Likewise, this paragraph from a Crimson editorial responding to the Caldwell decision last summer still holds true: "Certainly members of the press do not constitute any elite class which should be granted special privileges before the Constitution. But the function of a free press, as outlined in the Constitution, demands that the privilege of confidentiality be bestowed the press and its functionaries, reporters. It is a right of profession: just as, in most states, a priest does not have to breach the contract of confession, and a lawyer is protected in discussions with a client accused of a felony, so should a reporter be able to use the guarantee of confidentiality to flush out information which hastens to pursuit of justice."

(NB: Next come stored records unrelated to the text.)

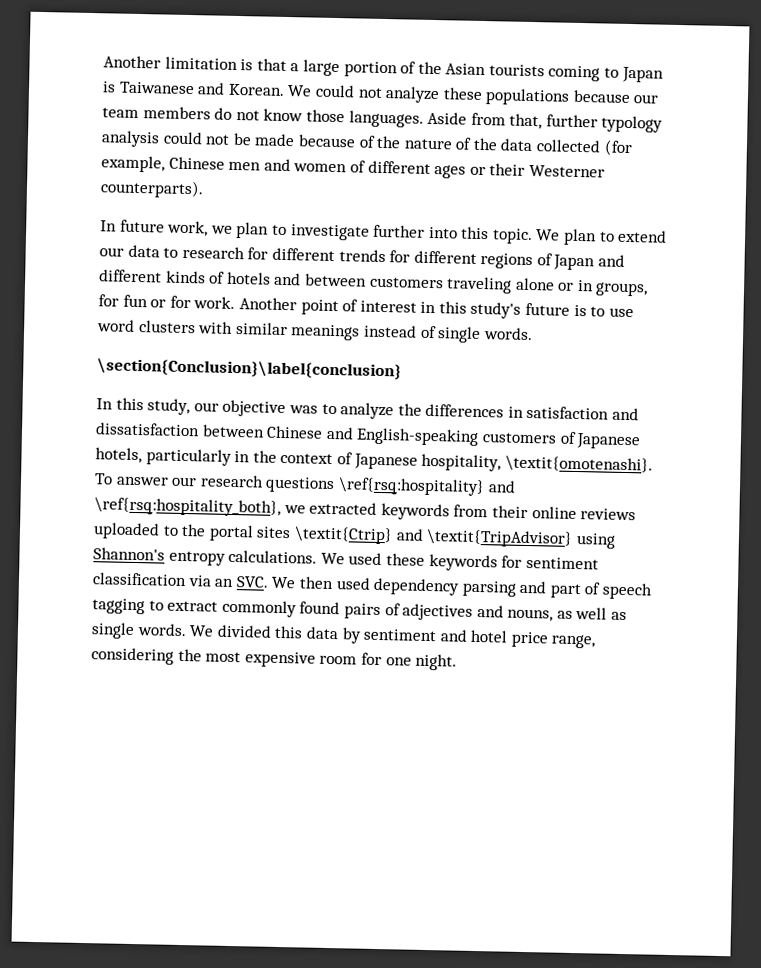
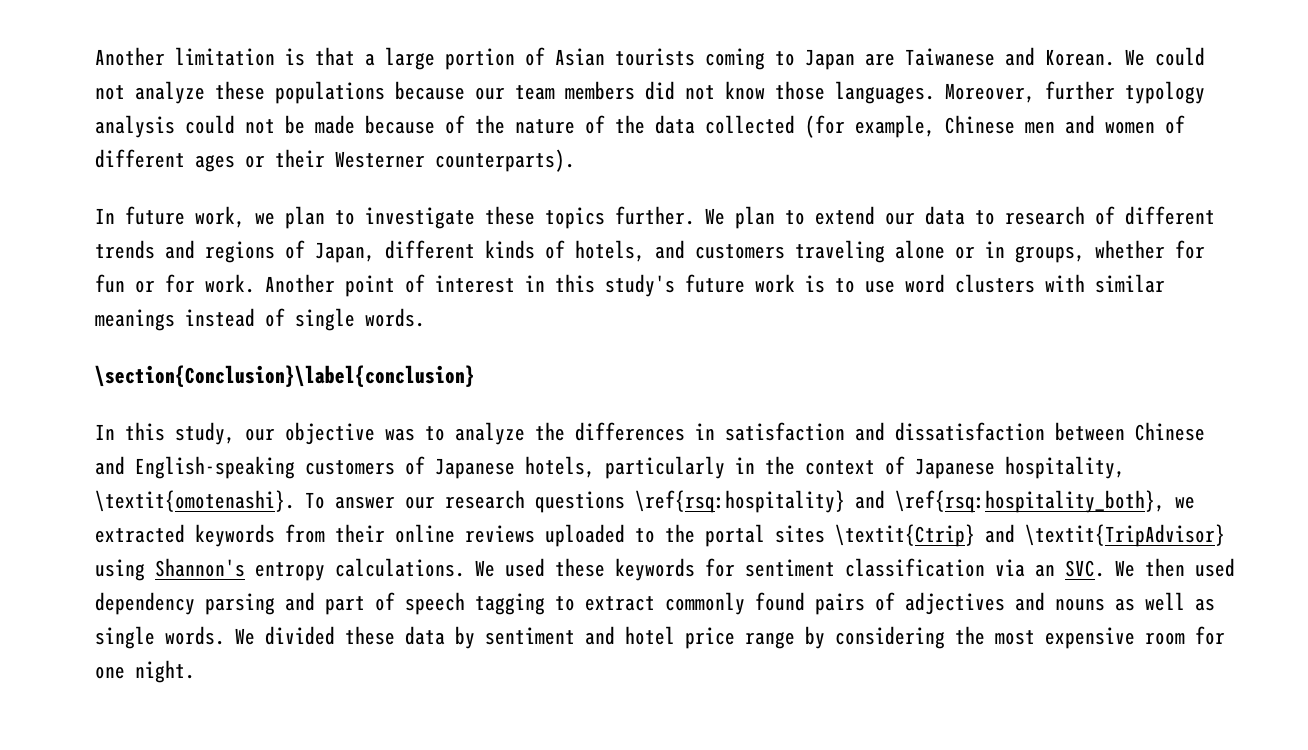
- Another limitation is that a large portion of the Asian tourists coming to Japan is Taiwanese and Korean.
+ Another limitation is that a large portion of Asian tourists coming to Japan are Taiwanese and Korean.
- We could not analyze these populations because our team members do not know those languages.
+ We could not analyze these populations because our team members did not know those languages.
- Aside from that, further typology analysis could not be made because of the nature of the data collected (for example, Chinese men and women of different ages or their Westerner counterparts).
+ Moreover, further typology analysis could not be made because of the nature of the data collected (for example, Chinese men and women of different ages or their Westerner counterparts).
- In future work, we plan to investigate further into this topic.
+ In future work, we plan to investigate these topics further.
- We plan to extend our data to research for different trends for different regions of Japan and different kinds of hotels and between customers traveling alone or in groups, for fun or for work.
+ We plan to extend our data to research of different trends and regions of Japan, different kinds of hotels, and customers traveling alone or in groups, whether for fun or for work.
- Another point of interest in this study's future is to use word clusters with similar meanings instead of single words.
+ Another point of interest in this study's future work is to use word clusters with similar meanings instead of single words.
- We used these keywords for sentiment classification via an SVC. We then used dependency parsing and part of speech tagging to extract commonly found pairs of adjectives and nouns, as well as single words.
+ We used these keywords for sentiment classification via an SVC. We then used dependency parsing and part of speech tagging to extract commonly found pairs of adjectives and nouns as well as single words.
- We divided this data by sentiment and hotel price range, considering the most expensive room for one night.
+ We divided these data by sentiment and hotel price range by considering the most expensive room for one night.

RECOGNITION OF THE NEED for some sort of shield for the press since the Supreme Court stripped reporters of confidentiality last July has affected legislatures throughout the country. Eighteen states already have shield laws on the books, and at least a dozen others, Massachusetts included, are moving in that direction. The laws vary in scope, and the current debate in this state over absolute versus partial shields is typical. Several bills are coming before Congress this session, with comparable variance of language and terms. The foremost is a two-tiered approach set forth in a bill proposed by Senator Lowell P. Weicker (R.-Conn.) which would create an "absolute" immunity from forced disclosure by newsmen before grand juries, legislative committees and government agencies, and a severely limited immunity before open courts trying major criminal cases.

The transcript printed here does not add any dramatic new perspective to the controversy over First Amendment guarantees. It does, however, crystallize several important points in the debate--the need for more self-criticism by the press, the role of newspaper publishers and owners, the underlying compact between a reporter and his sources, the attitudinal differences between recent administrations toward the press. When The Crimson began planning its Centennial celebration last November, nobody was talking much about threats to the American press. Perhaps the ecstasy of 1971 lingered in the minds of journalists and legislators as they watched reporters and others [notably Harvard government professor Samuel Popkin] incarcerated by the government for refusing to cooperate in Justice Department investigations.

So it seemed that a panel discussion of Freedom of the Press would fill a necessary void and perhaps stimulate more discussion about what we perceived then--possibly because of the experience of other college newspapers at odds with administrators--as a serious problem confronting the press. Since November, the flood of opposition to the Nixon Administration's assaults on the press has washed deep into an American scenario. But until these First Amendment questions are resolved, additional discussion can serve to help the public and the press to delineate between the intent of the Constitution and the intent of the current Administration in Washington.